Today was my first day at the 2011 Specialty Coffee Association of America Expo in Houston. It’s the year’s biggest coffee event and host to the United States Barista Championship and Brewers Cup. There’s coffee pouring from every corner of the convention center, more tote bags than you could ever fill and rows upon rows of syrups, smoothies and tea that seem a bit out of place.
This being my first coffee expo, I quickly learned the best thing about the event wasn’t the free swag or tables of new products—it’s the people. The incredibly passionate people who make up the specialty coffee industry. To be surrounded by people who inspire you and continue to push the limits of what they do in search of ways to be better, is an incredibly energizing feeling—though it could just be the caffeine.

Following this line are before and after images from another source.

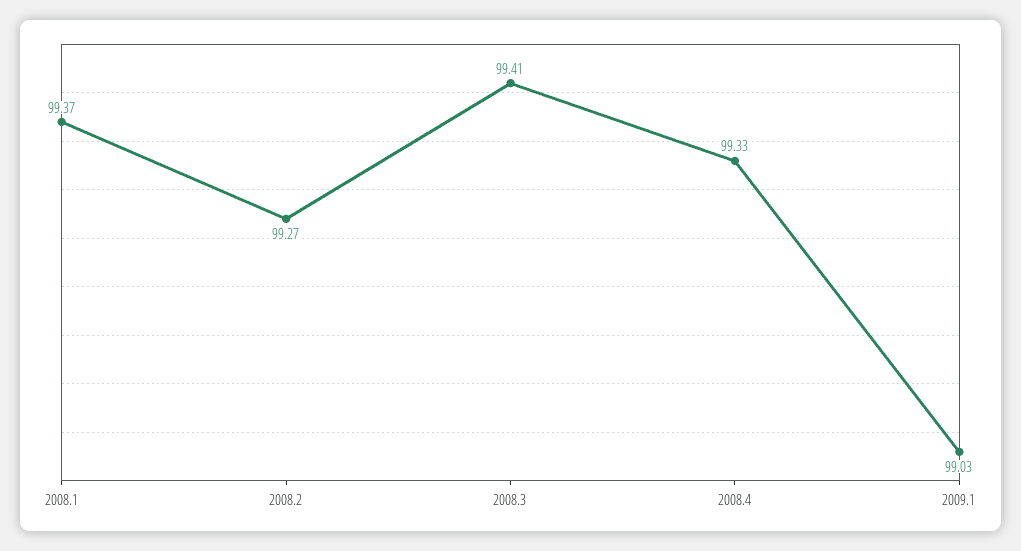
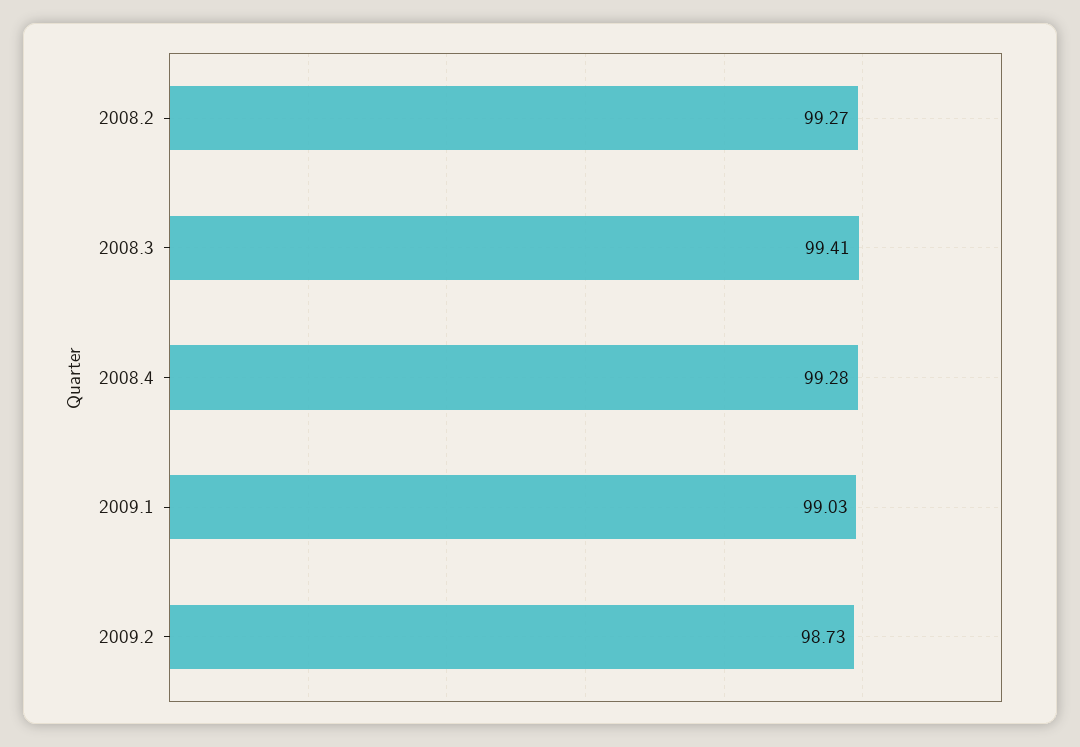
2008.1: 99.37 -> none
2008.4: 99.33 -> 99.28
2009.2: none -> 98.73

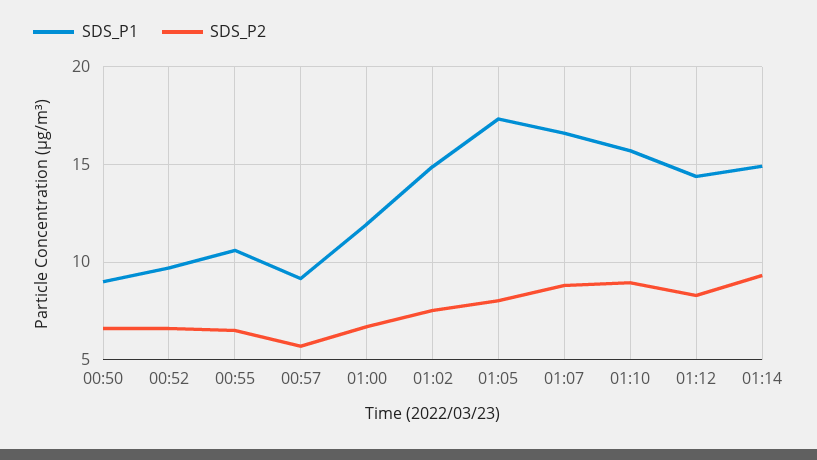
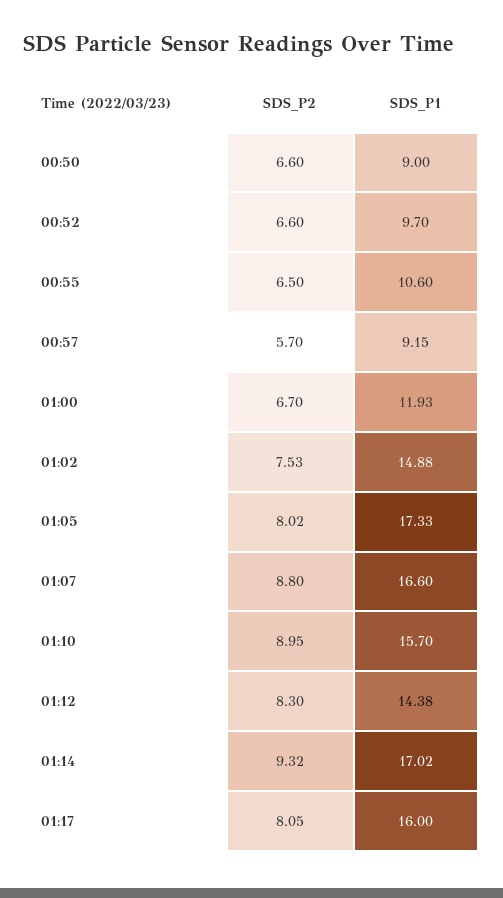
SDS_P1, 01:14: 15 -> 17.02
SDS_P2, 01:17: none -> 8.05
SDS_P1, 01:17: none -> 16

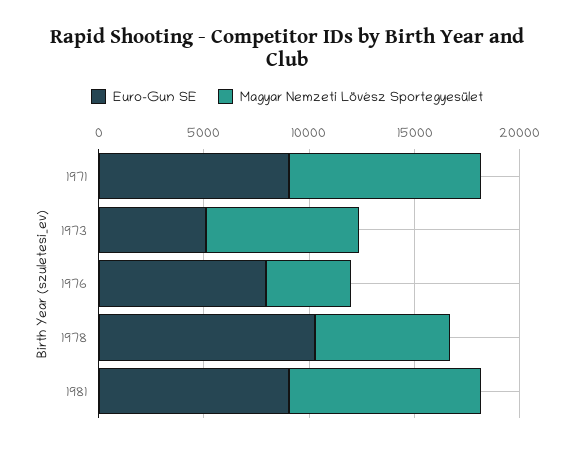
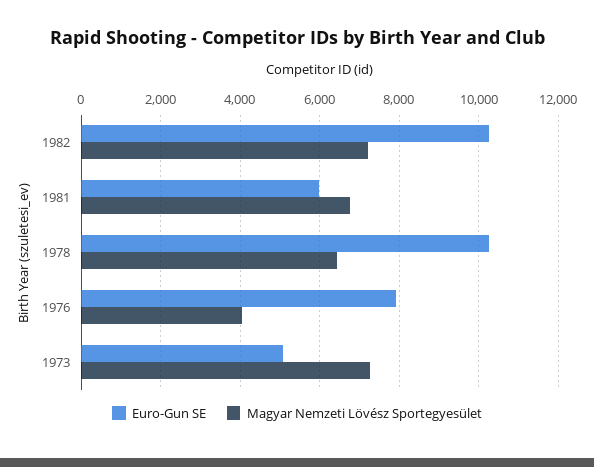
Euro-Gun SE, 1971: 9000 -> none
Magyar Nemzeti Lövész Sportegyesület, 1971: 9000 -> none
Euro-Gun SE, 1981: 9000 -> 6000
Magyar Nemzeti Lövész Sportegyesület, 1981: 9000 -> 6800
Euro-Gun SE, 1982: none -> 10200
Magyar Nemzeti Lövész Sportegyesület, 1982: none -> 7200

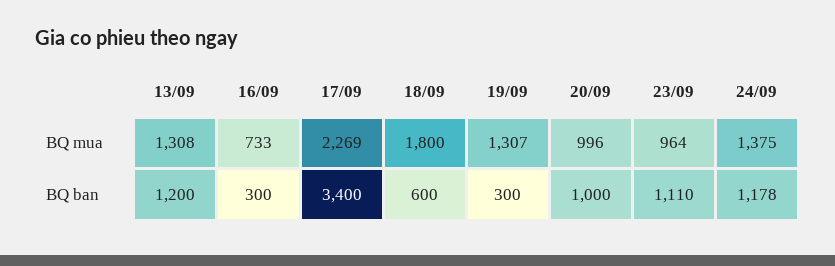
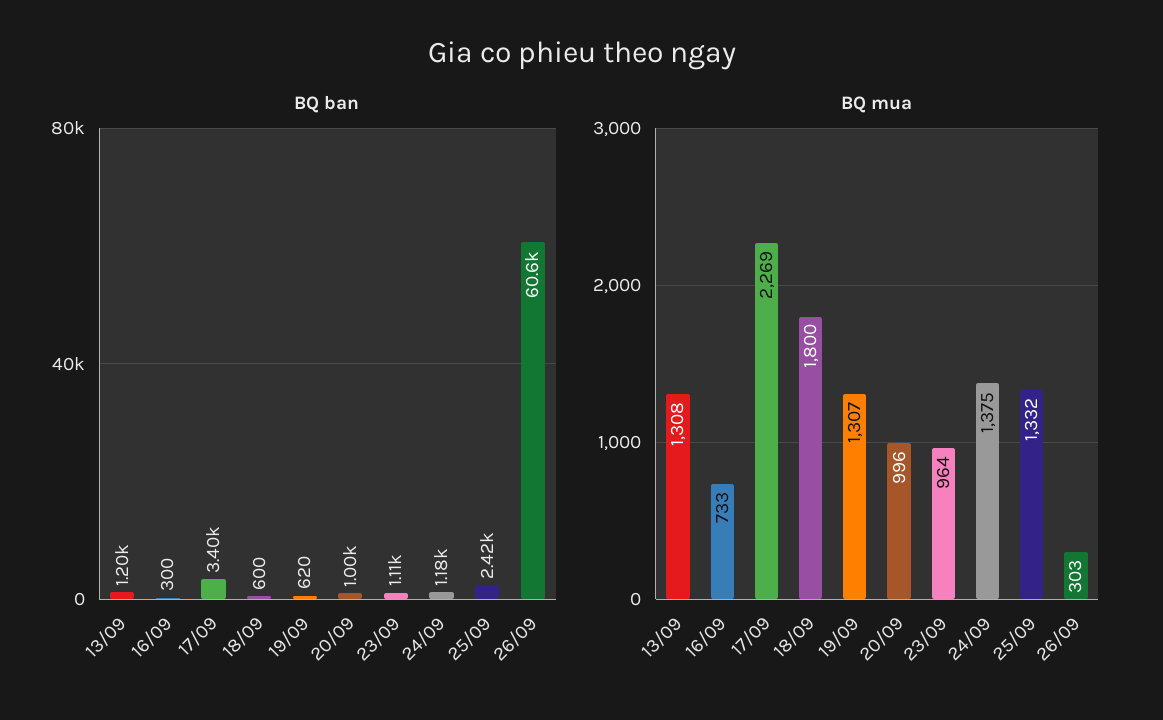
BQ ban, 19/09: 300 -> 620
BQ ban, 25/09: none -> 2420
BQ ban, 26/09: none -> 60600
BQ mua, 25/09: none -> 1332
BQ mua, 26/09: none -> 303

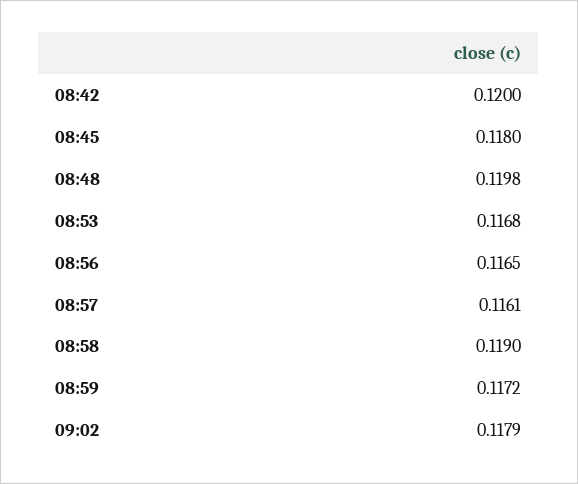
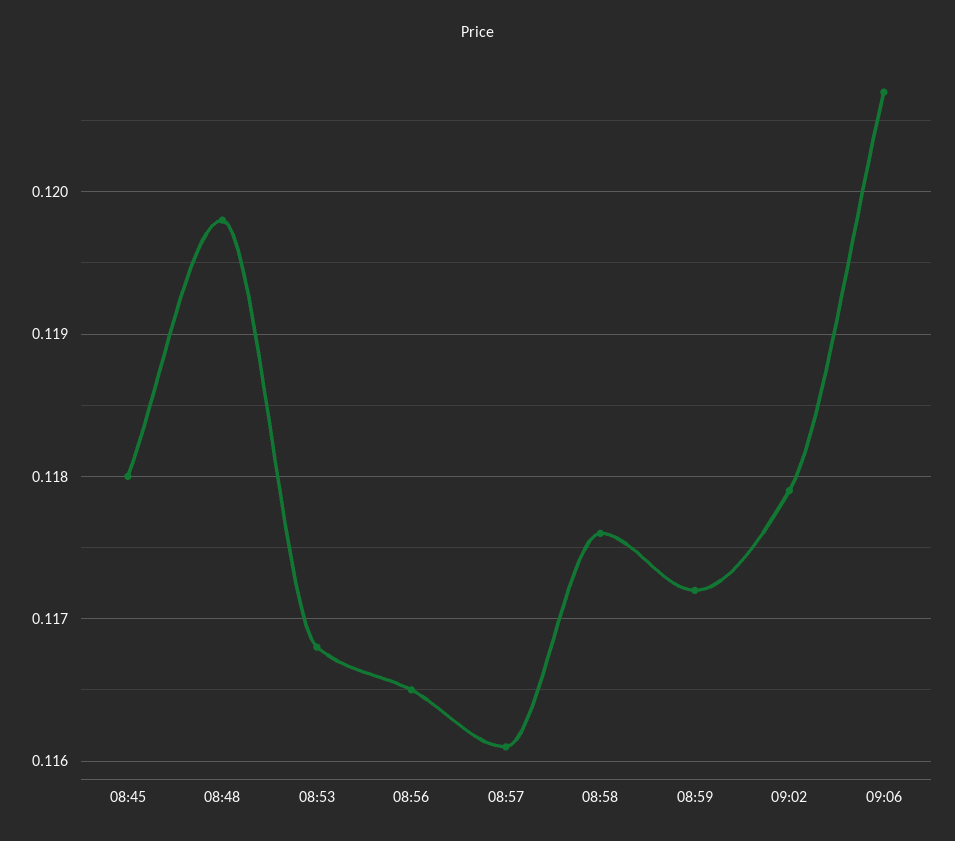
08:42: 0.12 -> none
08:58: 0.119 -> 0.1176
09:06: none -> 0.1207

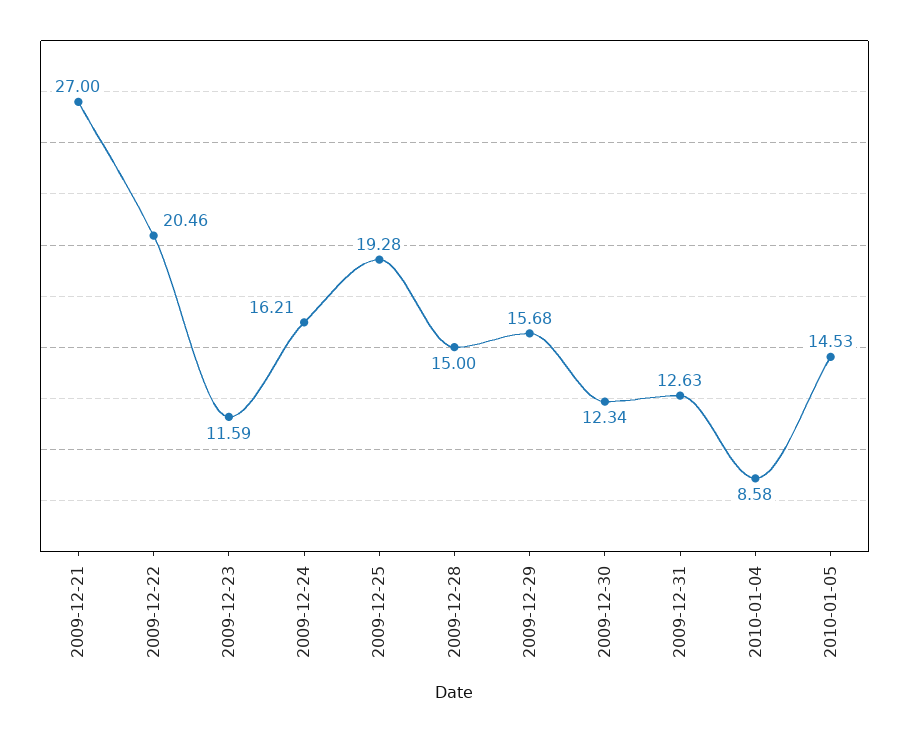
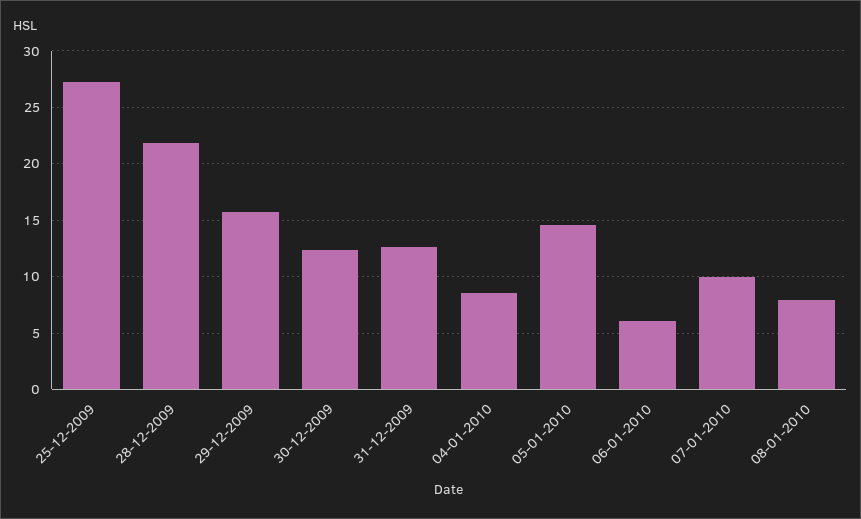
2009-12-21: 27 -> none
2009-12-22: 20.46 -> none
2009-12-23: 11.59 -> none
2009-12-24: 16.21 -> none
2009-12-25: 19.28 -> 27
2009-12-28: 15 -> 22
06-01-2010: none -> 6
07-01-2010: none -> 10
08-01-2010: none -> 8

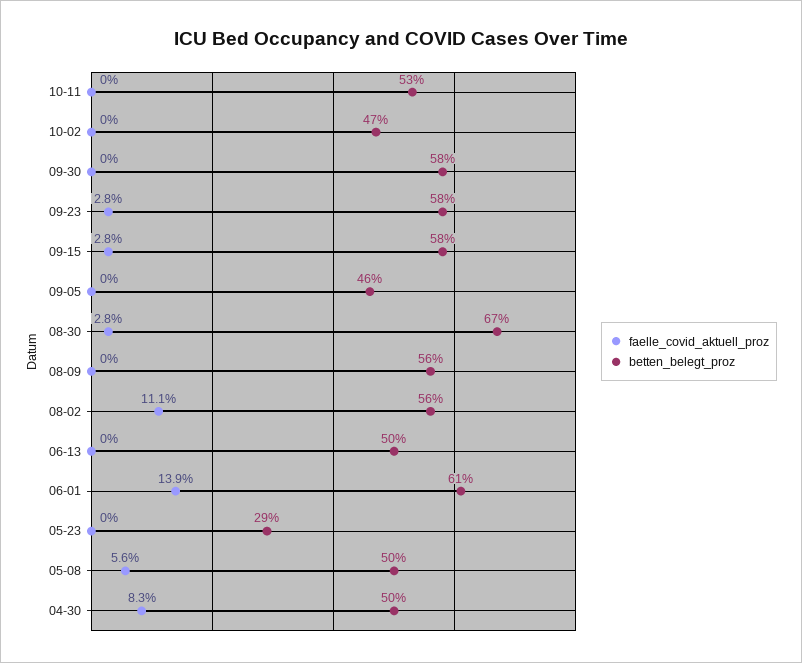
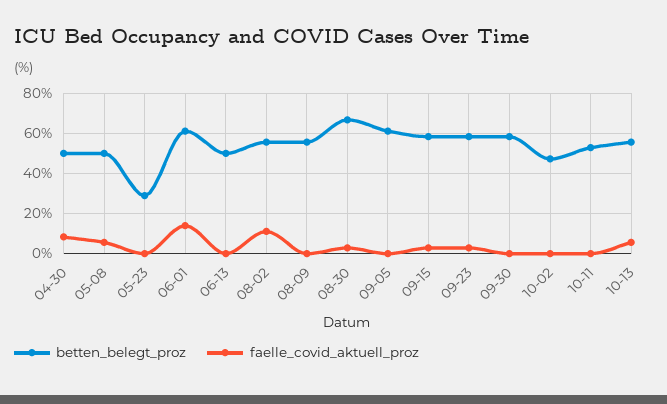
betten_belegt_proz, 09-05: 46 -> 60
betten_belegt_proz, 10-13: none -> 55
faelle_covid_aktuell_proz, 10-13: none -> 5

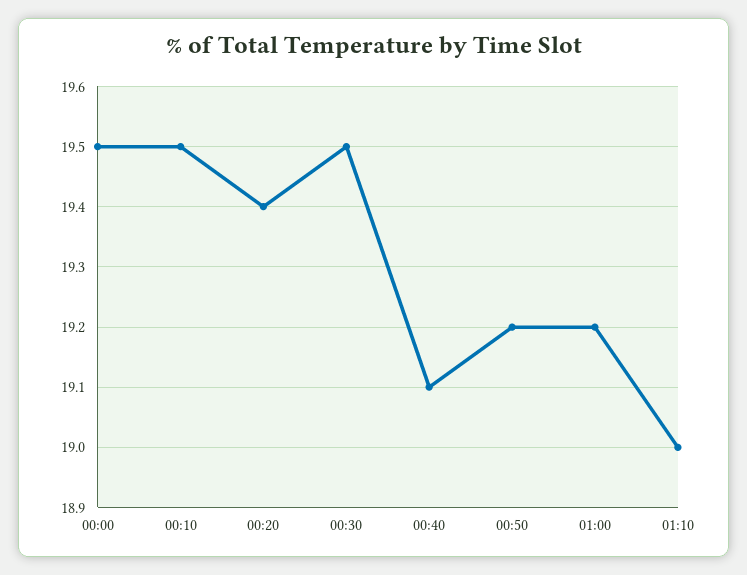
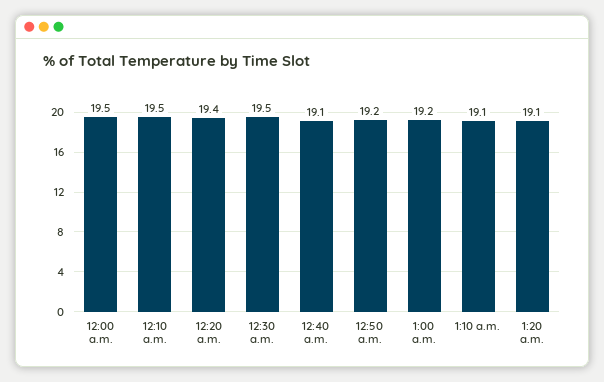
01:10: 19 -> 19.1
1:20 a.m.: none -> 19.1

I spent the first part of the morning tasting coffee from around the world at the “Best of Origin” area. There were about 12 coffees to try and I made it through about half of them—the coffee from Ka’u Hawaii surprised me the most, it was quite nice. Next I sat through a lecture about developing a training program for baristas, but found most of it to be pretty basic, common sense stuff.
After the lecture I met up with 2/3 of Handsome Coffee Roasters and hit the showroom floor to do some window shopping and make the rounds. Here are some highlights.
First stop was the La Marzocco booth to try a shot of Ryan Wilbur’s competition espresso, pulled on a Strada.
Checked out a demo of the EsproPress, a microfilter press pot which created a surprisingly clean cup.
Discovered the company responsible for producing some of the nicest coffee packaging on the market, including Intelligentsia, Verve and Social Coffee Co. Now I’ll be prepared when I’m finally hired to design someone’s coffee bags (hint).
Got to see the new Baratza Essato, a weight-based grinding system. Cool, but definitely overkill for a home-brewer. I can see the benefits for a small volume café, but I think it ultimately has limited use.
Had a cup of Square Mile’s Santa Lucia on the new Kalita pour-overs that Nick Cho recently started importing.
A Hario hot-brew iced coffee maker. While it’s pretty clunky looking, it creates a nice cup of coffee. The clear plastic funnel is filled with ice, and a double strength V60 is brewed on top of it—melting the ice and cooling the coffee simultaneously. Unlike cold-brew systems it retains some of the coffee’s brightness that I enjoy, but is often stripped away.
Some new products from Hario. I love the double walled press pot. Beautifully designed, with wood where most companies would use plastic.
A couple of former World Barista Champions (Stephen Morrissey & James Hoffmann) announcing the semi-finalists of the USBC.
The Championship trophies made by Reg Barber. Two more days before we know who they’ll belong too. Congrats to all the semi-finalists and good luck!